#### Work to be completed
Reproduce the records that follow without alteration, apart from removing the pictures.

Records supplied Start Marker

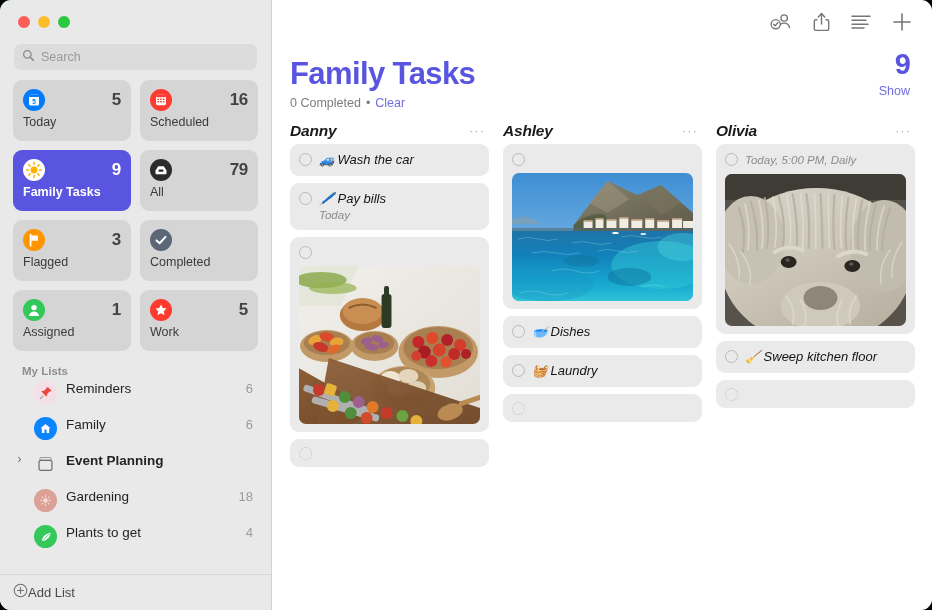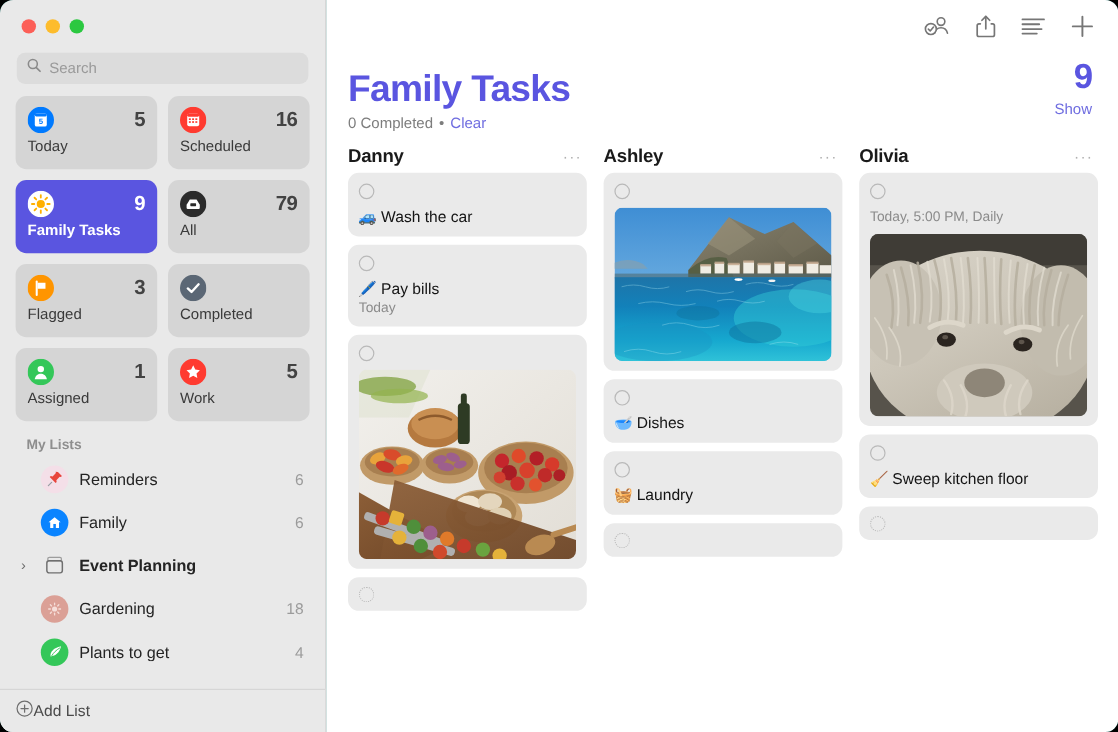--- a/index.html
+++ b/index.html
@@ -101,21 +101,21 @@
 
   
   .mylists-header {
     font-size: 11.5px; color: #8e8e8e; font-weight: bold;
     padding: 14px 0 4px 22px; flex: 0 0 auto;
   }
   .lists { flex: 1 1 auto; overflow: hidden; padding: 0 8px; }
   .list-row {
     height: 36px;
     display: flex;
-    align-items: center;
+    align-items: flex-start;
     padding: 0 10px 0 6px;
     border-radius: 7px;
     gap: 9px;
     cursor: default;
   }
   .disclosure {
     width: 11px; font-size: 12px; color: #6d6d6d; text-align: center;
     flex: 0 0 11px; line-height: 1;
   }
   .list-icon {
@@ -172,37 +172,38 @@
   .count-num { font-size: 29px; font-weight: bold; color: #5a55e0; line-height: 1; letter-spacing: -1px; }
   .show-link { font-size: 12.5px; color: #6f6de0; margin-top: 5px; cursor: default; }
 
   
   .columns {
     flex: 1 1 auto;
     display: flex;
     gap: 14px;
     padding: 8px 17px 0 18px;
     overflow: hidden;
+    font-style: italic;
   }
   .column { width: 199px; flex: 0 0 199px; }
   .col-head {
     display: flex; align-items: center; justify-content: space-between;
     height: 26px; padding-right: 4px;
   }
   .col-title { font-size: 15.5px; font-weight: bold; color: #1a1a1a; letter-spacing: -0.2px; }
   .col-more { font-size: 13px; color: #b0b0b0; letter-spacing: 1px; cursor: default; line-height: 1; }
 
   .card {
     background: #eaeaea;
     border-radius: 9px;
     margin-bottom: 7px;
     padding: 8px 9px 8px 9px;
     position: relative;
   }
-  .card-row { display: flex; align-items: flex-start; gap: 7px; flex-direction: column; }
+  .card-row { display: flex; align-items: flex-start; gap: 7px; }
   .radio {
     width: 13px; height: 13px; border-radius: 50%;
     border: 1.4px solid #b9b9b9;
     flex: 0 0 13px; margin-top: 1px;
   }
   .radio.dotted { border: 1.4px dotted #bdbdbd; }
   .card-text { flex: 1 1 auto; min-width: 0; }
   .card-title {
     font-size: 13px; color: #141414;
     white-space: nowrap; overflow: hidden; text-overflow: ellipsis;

Records supplied End Marker

#### Output for this exercise
--- a/index.html
+++ b/index.html
@@ -101,21 +101,21 @@
 
   
   .mylists-header {
     font-size: 11.5px; color: #8e8e8e; font-weight: bold;
     padding: 14px 0 4px 22px; flex: 0 0 auto;
   }
   .lists { flex: 1 1 auto; overflow: hidden; padding: 0 8px; }
   .list-row {
     height: 36px;
     display: flex;
-    align-items: center;
+    align-items: flex-start;
     padding: 0 10px 0 6px;
     border-radius: 7px;
     gap: 9px;
     cursor: default;
   }
   .disclosure {
     width: 11px; font-size: 12px; color: #6d6d6d; text-align: center;
     flex: 0 0 11px; line-height: 1;
   }
   .list-icon {
@@ -172,37 +172,38 @@
   .count-num { font-size: 29px; font-weight: bold; color: #5a55e0; line-height: 1; letter-spacing: -1px; }
   .show-link { font-size: 12.5px; color: #6f6de0; margin-top: 5px; cursor: default; }
 
   
   .columns {
     flex: 1 1 auto;
     display: flex;
     gap: 14px;
     padding: 8px 17px 0 18px;
     overflow: hidden;
+    font-style: italic;
   }
   .column { width: 199px; flex: 0 0 199px; }
   .col-head {
     display: flex; align-items: center; justify-content: space-between;
     height: 26px; padding-right: 4px;
   }
   .col-title { font-size: 15.5px; font-weight: bold; color: #1a1a1a; letter-spacing: -0.2px; }
   .col-more { font-size: 13px; color: #b0b0b0; letter-spacing: 1px; cursor: default; line-height: 1; }
 
   .card {
     background: #eaeaea;
     border-radius: 9px;
     margin-bottom: 7px;
     padding: 8px 9px 8px 9px;
     position: relative;
   }
-  .card-row { display: flex; align-items: flex-start; gap: 7px; flex-direction: column; }
+  .card-row { display: flex; align-items: flex-start; gap: 7px; }
   .radio {
     width: 13px; height: 13px; border-radius: 50%;
     border: 1.4px solid #b9b9b9;
     flex: 0 0 13px; margin-top: 1px;
   }
   .radio.dotted { border: 1.4px dotted #bdbdbd; }
   .card-text { flex: 1 1 auto; min-width: 0; }
   .card-title {
     font-size: 13px; color: #141414;
     white-space: nowrap; overflow: hidden; text-overflow: ellipsis;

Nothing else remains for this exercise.